Qt3 Movie Podcast: Star Trek: Beyond

I figured you were referring to TOS, but I wanted to clarify that, as television got heavier over the decades, Star Trek did mostly keep up. It's hard to orient the rebooted movies in this progression, sometimes they seem part of it and sometimes they seem like a right-angle turn from it.

Also, "spoon heads" is definitely an in-universe slur against Cardassians in DS9, so your father was more prescient than you even thought!

Spoon-heads is perhaps my favorite Star Trek slur. They are slightly above cone-heads, in intellifence.
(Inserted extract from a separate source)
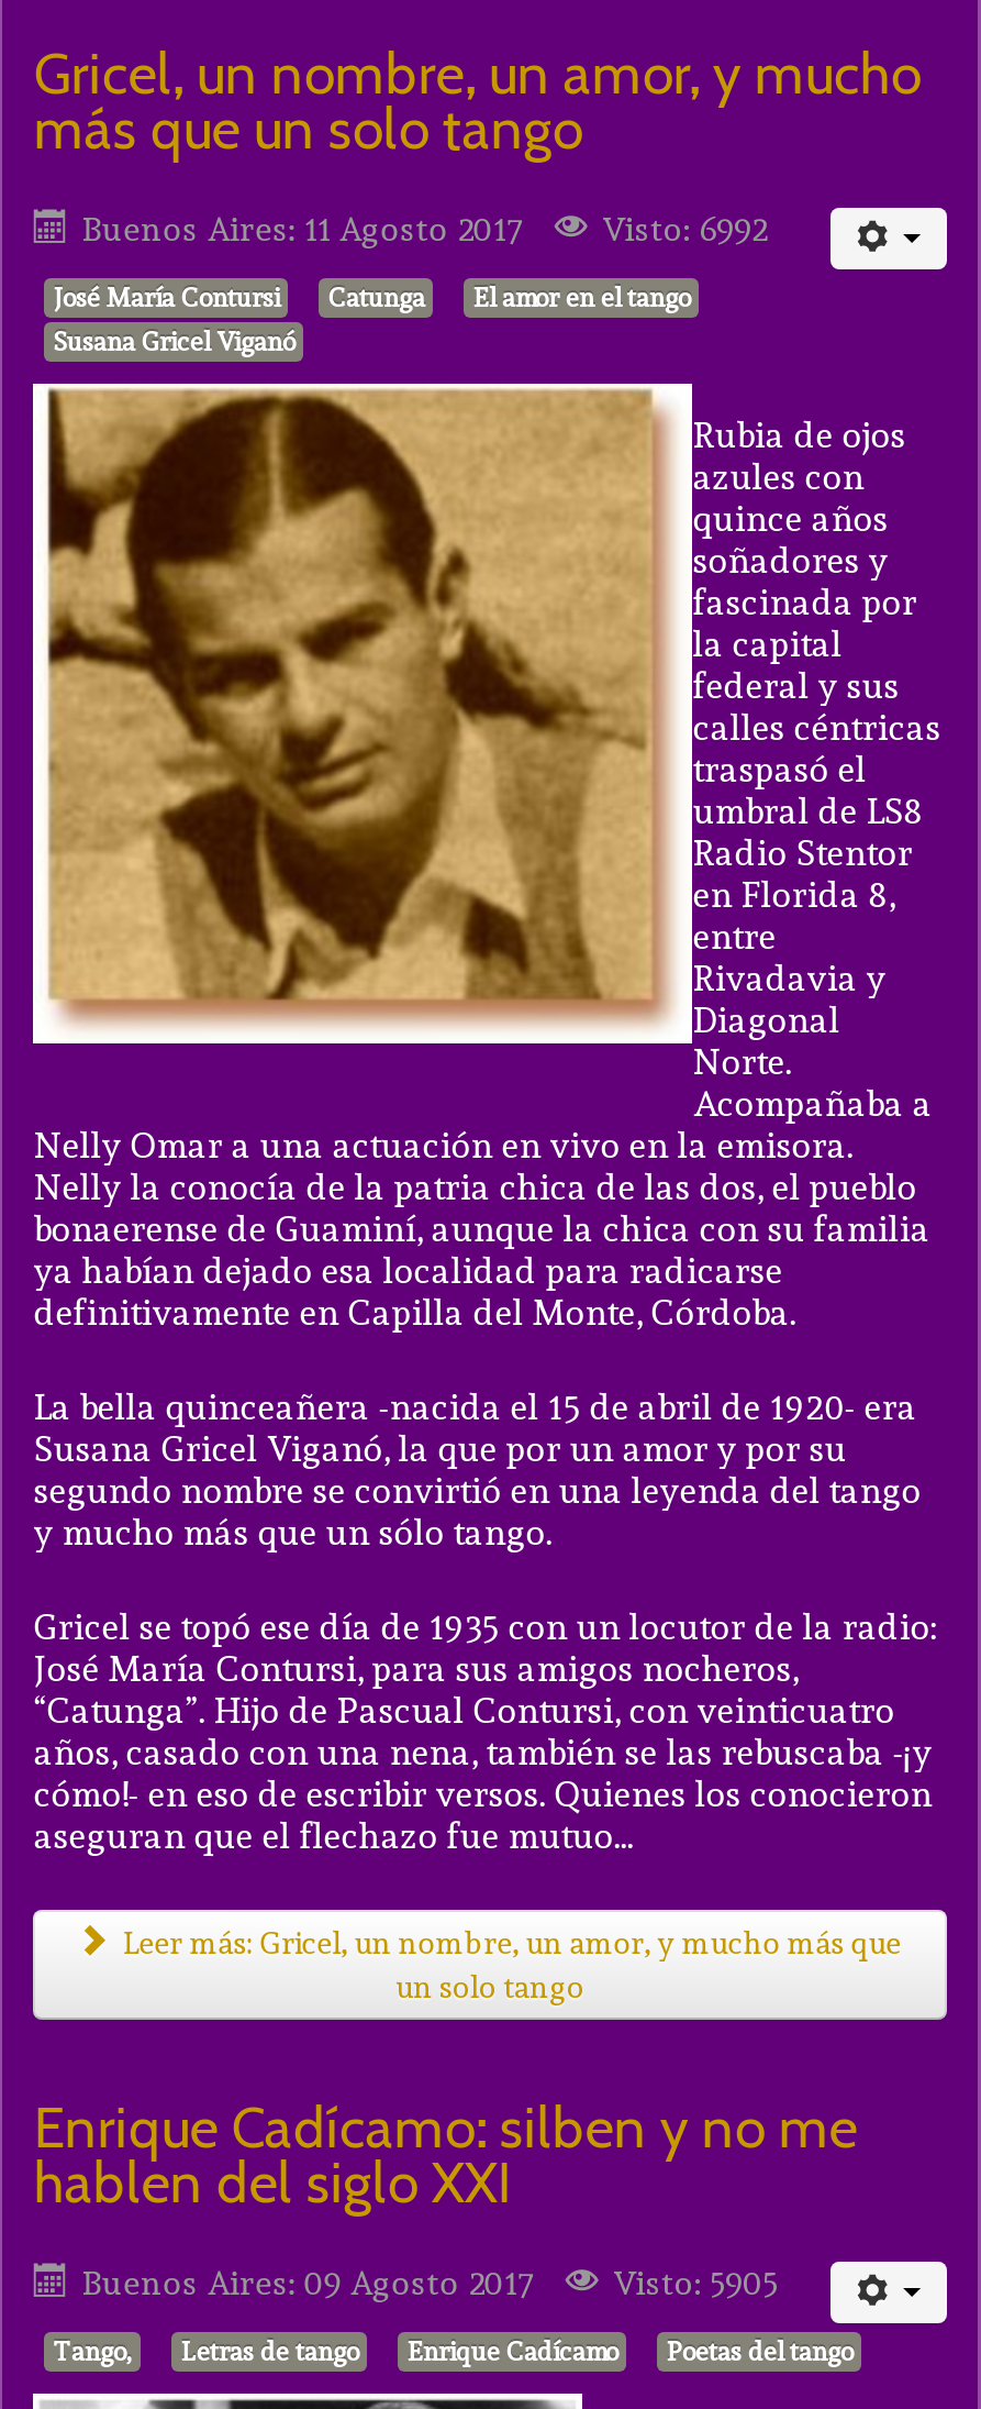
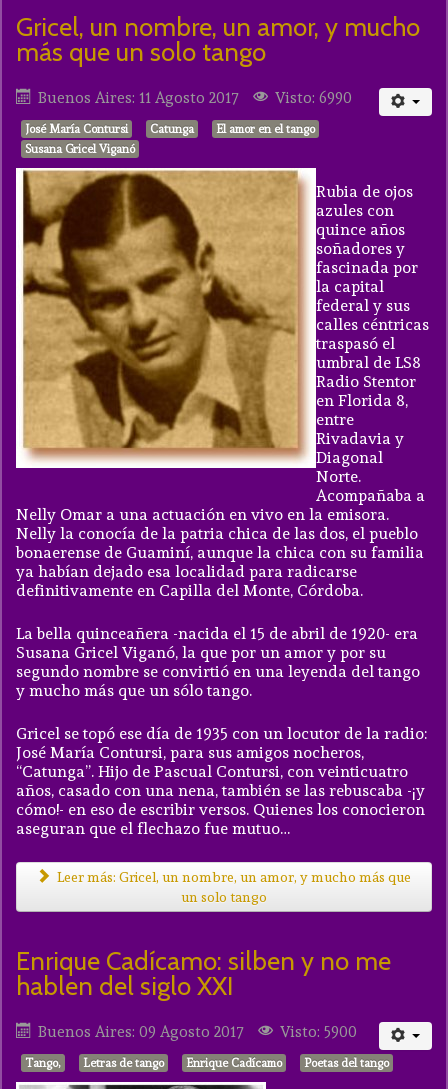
[82,211,767,250] Buenos Aires: 11 Agosto 2017 Visto: 6992 -> [38,89,352,107] Buenos Aires: 11 Agosto 2017 Visto: 6990
[82,2265,778,2304] Buenos Aires: 09 Agosto 2017 Visto: 5905 -> [38,1023,357,1041] Buenos Aires: 09 Agosto 2017 Visto: 5900

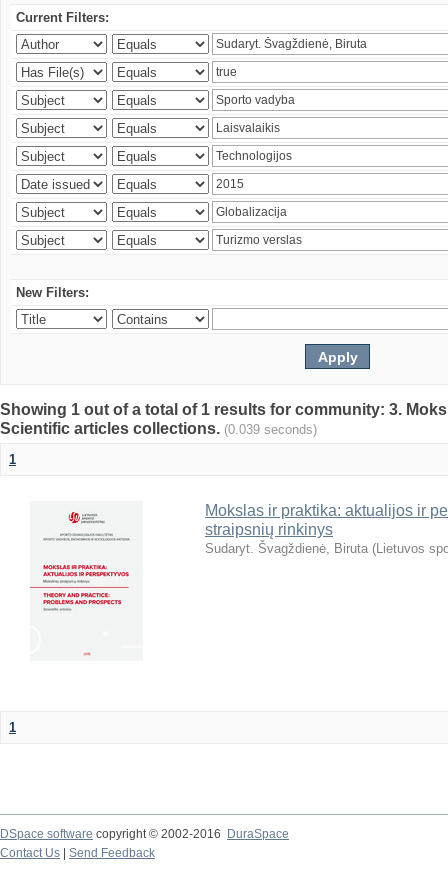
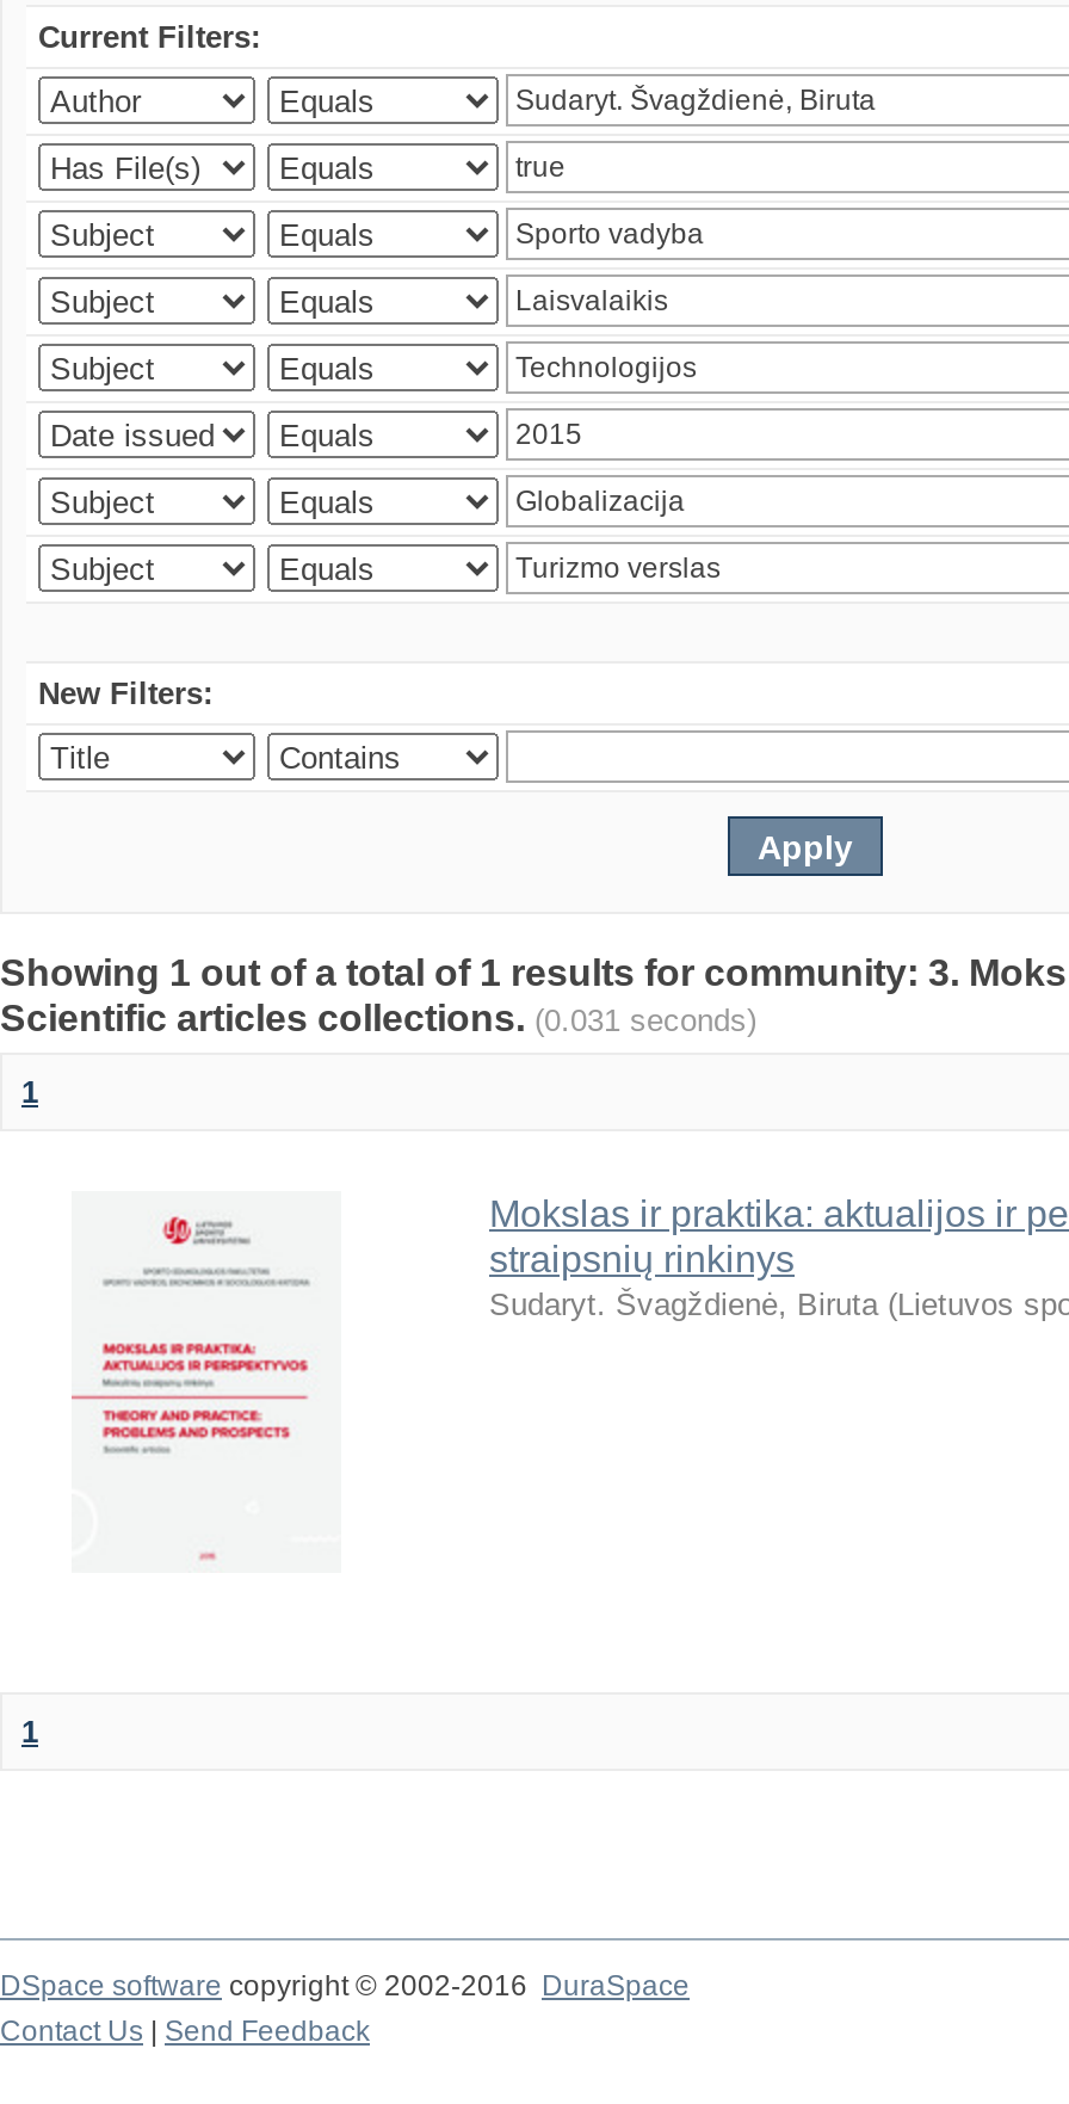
[0,420,317,437] Scientific articles collections. (0.039 seconds) -> [0,998,756,1038] Scientific articles collections. (0.031 seconds)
A swarm of drones acting in concert is not a cerebral conceit, but it does tie into the themes of the movie, particularly since the way they defeat them is by destroying their...unity.

I think Lin managed to make a thematically coherent movie, even if he's dipping back in to the Fast and Furious Family well. It's not particualrly thought provoking, but it *works*, which is more than can be said for the garbage fire that was Into Darkness.

There's an episode of TOS where the crew are menaced by people who can move so fast that nobody can even see them. By the end of the episode, Spock has developed a serum that can accelerate people on to the same timescale so he can punch them or whatever. This serum is never mentioned again, even though it seems like it would be really useful every time the Klingons are boarding their ship or Kirk gets into a fistfight with a genetically engineered superman.

Basically it's worth remembering that Star Trek was always pretty dumb about half the time.

The movies just up that ratio a bit. "Hey, apparently we now have a transporter that can beam people to distant star systems. Why are we still using space ships?" "Shut up. Space ships are cool."

It does kind of draw attention to the fact that Kraal's motivations don't make much sense. "Unity is your weakness and I'm going to prove it by killing people!" Um... isn't unity exactly what you're using to accomplish your evil plan? Like, your allies are really loyal and willing to sacrifice themselves for you, and your drone army (which seems much cooler and more dangerous than the actual MacGuffin superweapon, and maybe you could have just used that to attack the big glass bubble in the first place) is a weapon that completely relies upon unity to work?

Yeah, Kraal is myopic and full of shit and his weapons underline that.

Sure! It's not perfect, and I think it's okay to occasionally overlook these things, but I feel like these movies overlook everything!

It would have been nice if there was a little explanation, something like "oh, speeding people up stressed our metabolisms and was very dangerous." I don't think that's quite the same scale subspace distance transporting, red matter, or seemingly indestructible metal, but I'd even be okay with them using sciency words to handwave these technologies away.

The larger issue I have is no one even seems to acknowledge these wondrous advances for more time than it takes to mention that it exists in expository dialogue. A simple explanation like "the superdense metal construction of these drones don't scale up to a ship the size of the Enterprise, because it's a very resource and can't be replicated" would at least show me that the scriptwriters cared enough to actually think about and acknowledge the incredulity of it all.

Apologies, I might misunderstand you or maybe the movie.

It sounds like you're saying they chose to give weapons that seem to contradict or conflict with Kraal's philosophy on purpose?

I like this idea, and I would like to believe it is true, but I feel like it might just be conjecture or coincidence. I will have to watch the movie a few more times to look for additional clues for this motif.

This Tom guy is a jerk. Everything I know about the importance of family I learned from Dominic Toretto.

"I don't have friends; I got family."

I see it as an ironic counterpoint to the villains stated goals, underlining the movie's theme of us being stronger when we work together. I mean, Kraal is a soldier, he must understand the value of people working as a unit to accomplish a goal. He got lost in space and lets the pain of his own history blind him to the value of banding together to accomplish more abstract goals. (Dingus' quip about Daddy isues Kurtz is fairly on point.)

I think it's all there, but about a draft away from really landing. If the production hadn't been a disaster, Beyond probably could've been an all timer, but for my money it's still the best of the Nu-Trek ones. It's basically the only one that hangs together on a thematic, character and plot level. (The first one just about manages character, Into Darkness fails on all levels.)

THATWASN'THISCHOICETOMAKE

Typically a "cold open" is just starting a tv show or movie by jumping right into it without showing an intro, title, or credits first.